Add those things together, and taking a photo of you, and uploading it online, knowing the above risks, would have to be considered an act of aiding in bloody murder.
(I would not say that, unless I’d have hard real-world statistics on that calculation above, but technically, using common sense, one would have to.)
This is exactly why we have a "right to be forgotten" law in the EU. And data protection laws.
Not that their implementation is good. Or written by people with a clue about the Internet and modern technology. I'm certainly no fan of the EU (nor nationalism/racism, for that matter).
But it's way better than dismissing the problems in their entirety.
The Illinois statute says the plaintiffs are entitled to the greater of:
A) $1,000
B) Their actual injury / loss
The (stupid?) plaintiffs' attorney filed a federal action under title 3 which requires injuries addressed to be "concrete and particularized" and "actual or imminent, not conjectural or hypothetical."
There is no concrete injury here, so it looks like the plaintiff's attorney screwed up. Should have filed in Illinois and taken $1,000 / person. It's possible that they did first file in Illinois and screwed up the jurisdiction argument.
I find it interesting that you would cite the 9th circuit's reasoning in Spokeo, and fail to note that the ruling you cite was overruled by Supreme Court.

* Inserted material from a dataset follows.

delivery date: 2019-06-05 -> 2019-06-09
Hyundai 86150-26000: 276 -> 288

As the Supreme Court held in Spokeo:
--
a plaintiff does not automatically satisfy
the injury-in-fact requirement whenever a statute grants a right and purports to authorize a suit to vindicate it. Article III standing requires a concrete injury even in the context of a statutory violation.
--
Are you going to cite Dred Scott next and pretend it's current and correct law?
More from the Supreme Court in Spokeo, the exact case you tried to cite: ...
--
(1) The Ninth Circuit's injury-in-fact analysis elided the independent "concreteness" requirement. Both observations it made concerned only "particularization," i.e., the requirement that an injury "affect the plaintiff in a personal and individual way," Lujan, supra, at 560, n. 1, but an injury in fact must be both concrete and particularized, see, e.g., Susan B. Anthony List v. Driehaus, 573 U. S. Concreteness is quite different from particularization and requires an injury to be "de facto," that is, to actually exist.

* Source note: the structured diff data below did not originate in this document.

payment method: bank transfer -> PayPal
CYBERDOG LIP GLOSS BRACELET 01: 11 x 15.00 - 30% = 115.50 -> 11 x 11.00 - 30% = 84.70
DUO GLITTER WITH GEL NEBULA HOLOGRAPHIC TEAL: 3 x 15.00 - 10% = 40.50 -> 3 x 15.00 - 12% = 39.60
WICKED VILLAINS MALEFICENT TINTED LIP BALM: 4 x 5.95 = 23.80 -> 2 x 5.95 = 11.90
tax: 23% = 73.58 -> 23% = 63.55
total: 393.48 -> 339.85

We have made it clear time and time again that an injury in fact must be both concrete and particularized.
--
Prior to ubiquitous mobile phone cameras and fixed cameras, there was essentially some level of "privacy" even when in public, because of the impracticality of gathering such data and having the wide scope of data collection to be able to "connect the dots".
Always been legal to have a P.I. tail and photograph you in public.
Always been legal to sit on a bench every day for twenty years and make a note of who passed by.
There were many ways even before smartphones you COULD HAVE easily been tracked if someone cared. Just because there's a lot more data around now does not change the equation even slightly.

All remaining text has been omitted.